Zum anderen werden dynamische IP-Adressen auch als Bestandsdaten betrachtet. Wenn ich also zum Beispiel mit dem Namen eines Kunden komme, liefert mir der Provider neben den anderen Bestandsdaten auch alle Zuordnungen zwischen dynamischen IP-Adressen und dem genannten Anschlussinhaber, die er zu diesem Zeitpunkt noch vorliegen hat.
In beiden Fällen, würde die Tiefe des Eingriffs also deutlich von der Speicherpraxis der Provider abhängen.
Stimmt das jetzt so?
monoxyd meint
Die Konfusion entsteht eher, weil wir versuchen ein kompliziertes juristisches Thema runterzubrechen. Wenn wir uns vorher zu sehr absprechen, laufe ich Gefahr auch schon zu viel zu wissen und dann in’s Expertensprech abzurutschen. Deswegen mache ich es lieber so (gerade weil es ja auch keine Arbeit ist und ich die aufgewendete Zeit hier im Rahmen halten muss). Ist immer eine Gratwanderung, sorry, falls wir dieses Mal auf der einen Seite runtergefallen sind. Für die fachliche Frage gebe ich ab an die Expertin. 🙂
Lola meint
Hallo André, Du hast absolut richtig erkannt, dass die TKG-Änderung keine Verlängerung der Speicherungsfrist vorsieht. Unverändert dürfen Provider die IP-Adressen bei Flatrates (also wenn sie nicht zu Abrechnungszwecken verwendet werden müssen) nach BGH-Rechtsprechung acht Tage speichen. Innerhalb dieser Zeit wäre der Provider nach der besprochenen TKG-Änderung verpfichtet, automatisiert die Verkehrsdaten auszuwerten und die jeweilige IP-Adresse einem Kunde zuzuordnen und herauszugeben. Hier haben wir wieder das Problem, dass es keine Richtlinien, keine objektiven Kriterien gibt, wie Internetprotokollierungen durchgeführt werden und ob diese revisionssicher sind. Eine Vielzahl von Menschen könnten unbegründeten Ermittlungstätigkeiten ausgesetzt werden.

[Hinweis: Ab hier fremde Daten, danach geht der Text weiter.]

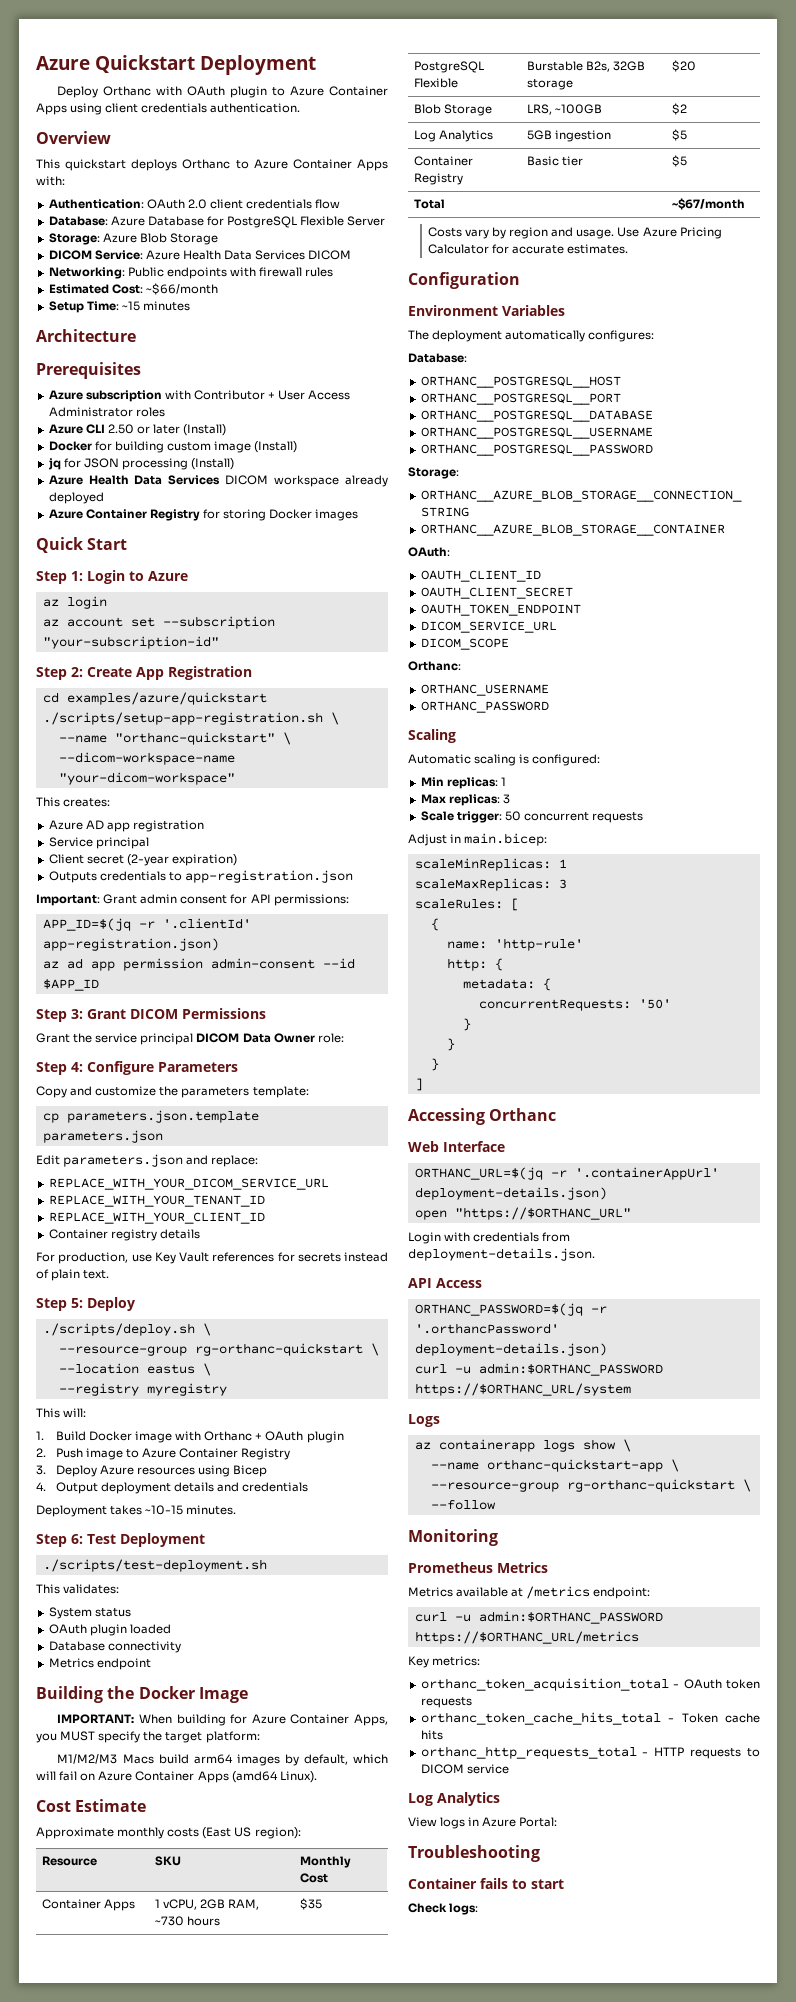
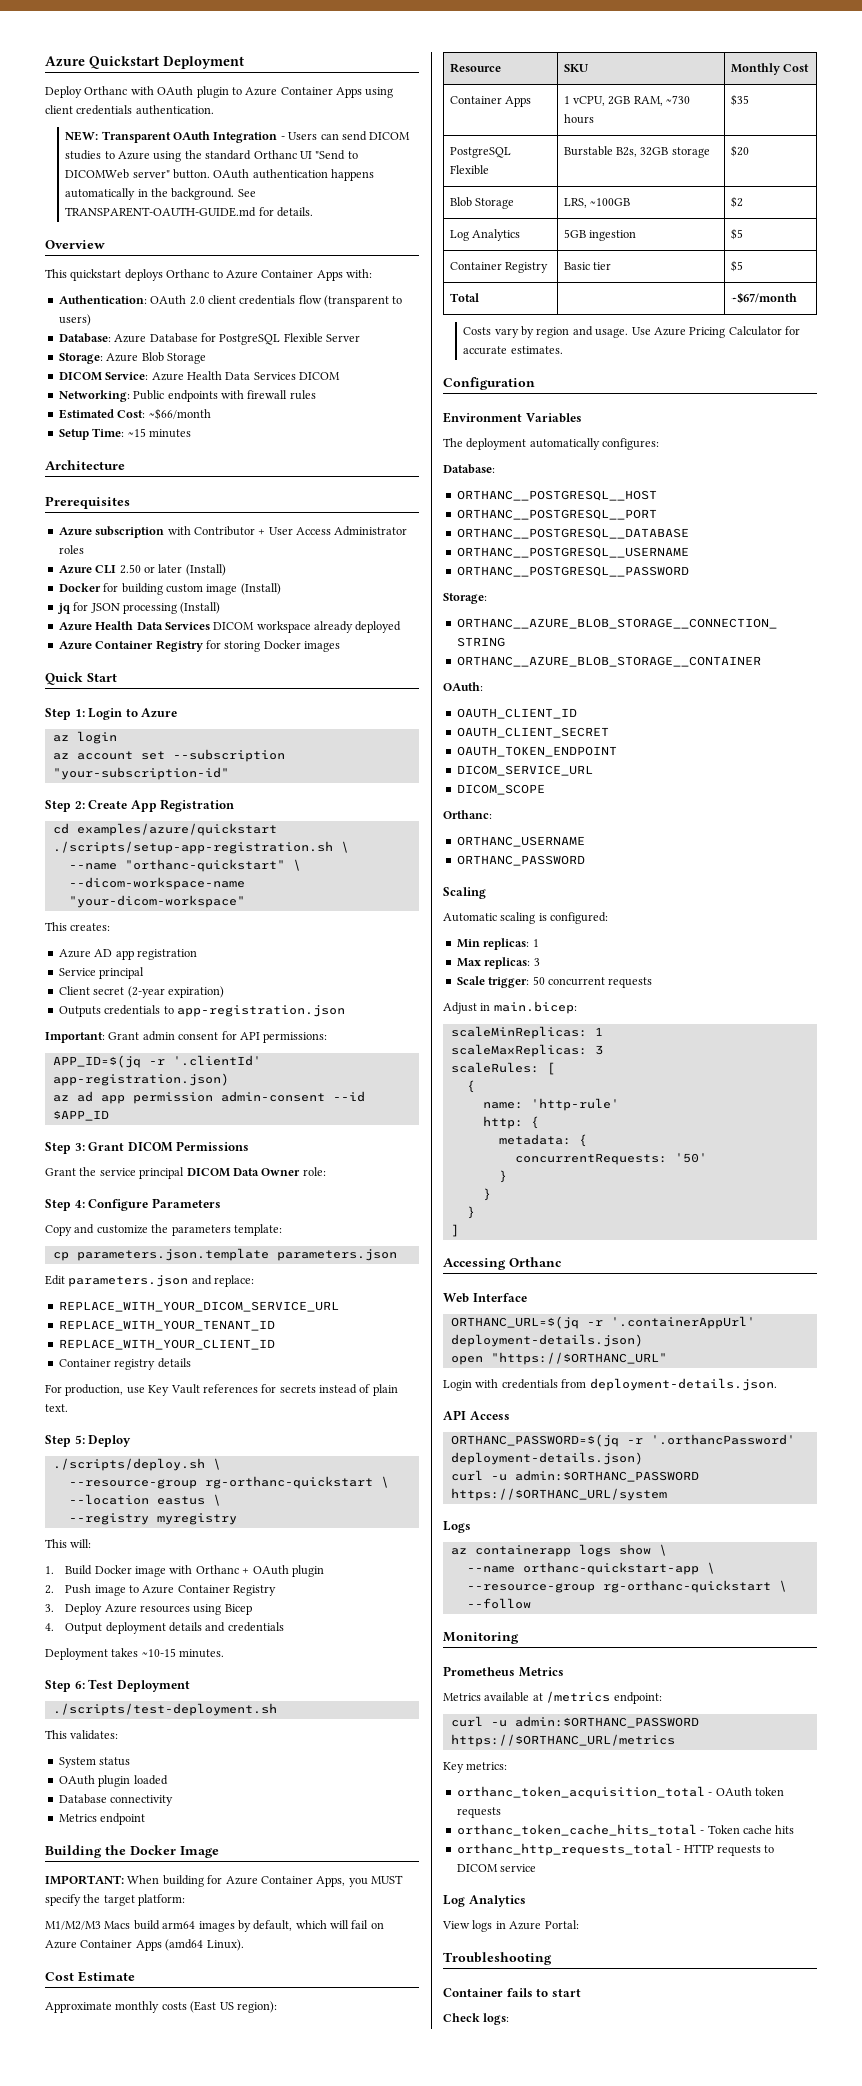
+ NEW: Transparent OAuth Integration - Users can send DICOM studies to Azure using the standard Orthanc UI "Send to DICOMWeb server" button. OAuth authentication happens automatically in the background. See TRANSPARENT-OAUTH-GUIDE.md for details.
- Authentication: OAuth 2.0 client credentials flow
+ Authentication: OAuth 2.0 client credentials flow (transparent to users)

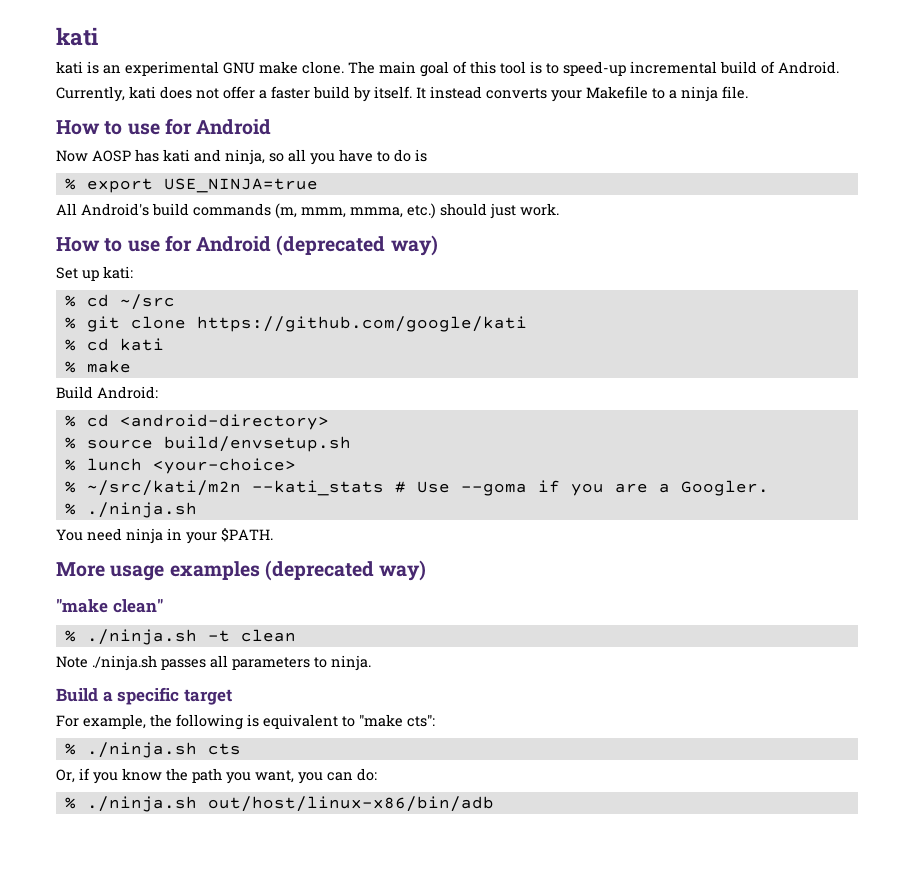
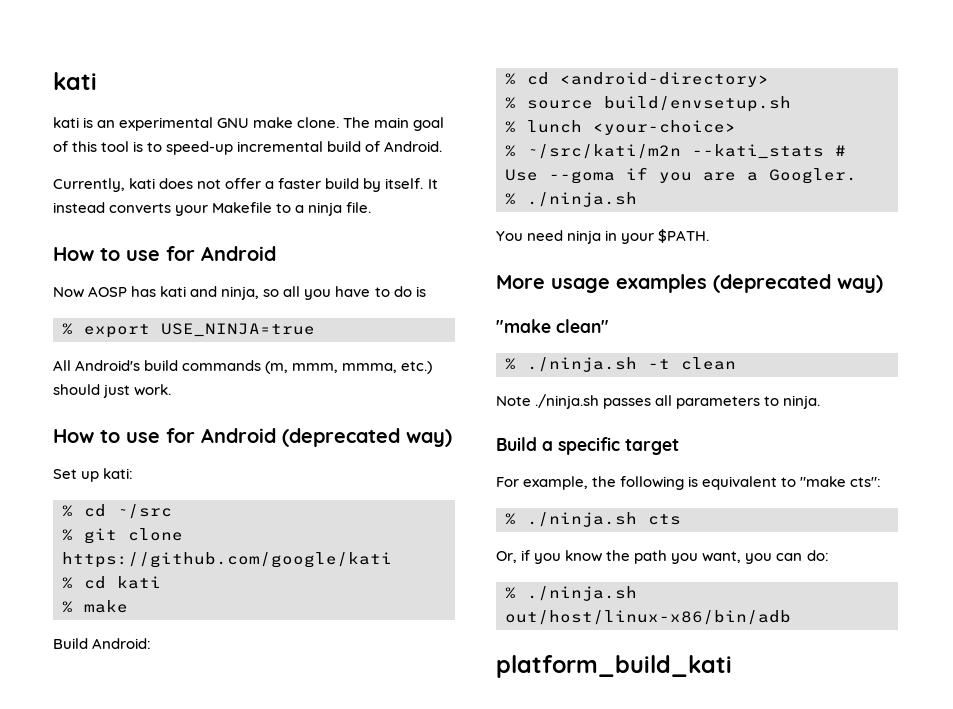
+ platform_build_kati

Der zweite von Dir angesprochene Fall ist vom Gesetz nicht vorgesehen. Wüßte spontan auch nicht, mit welchem Ziel dies durchgeführt werden sollte.
Grüße!!!
John meint
Hat sie „Der Datenschutz ist noch am leben.“ gesagt? 😀
André meint
@Lola: Okay, danke.
Eine Anwendung für Fall Nummer 2 wäre die Observation eines Verdächtigen, indem man in regelmäßigen Abständen seine dynamische IP-Adresse abfragt und dann in offenen Serverlogs im Internet seine Aktivitäten recherchiert. Alternativ könnte man regelmäßige Abfragen auch für eine personengebundene „Vorratsdatenspeicherung“ verwenden. Um zum Beispiel zu überprüfen, ob eine vom Anschluss des Verdächtigen verwendete IP-Adresse später in inkriminierenden Listen wieder auftaucht.
Ich entnehme dem, dass die gerade genutzte dynamische IP-Adresse kein Datum ist, das in einer Bestandsdatenabfrage (die nicht nach einer IP-Adresse sondern nach einer Person fragt) übermittelt werden würde.
peter patent meint
es war nicht nur konfus, es war leider völlig unsinnig.
die quintessenz der gesamten folge hätte in zwei sätze gepasst, alles andere war ein wust an ungereimtheiten ohne wirkliche aussage. das thema ist schwierig und natürlich relativ komplex, aber ich stimme der vorherigen kritik zu: es hätte eine absprache geben müssen, wo genaue kenntnisse bestehen und wo nicht und was relevant ist und was hier überhaupt geleistet werden kann; wenn der/die experte/in die hälfte der fragen nicht beantworten kann, weil das fachwissen fehlt und sich dann andauert in widersprüchen verrennt und revidiert, kann das kein hörbares, ja nicht einmal ein zumutbares, podcast für den konsumenten werden.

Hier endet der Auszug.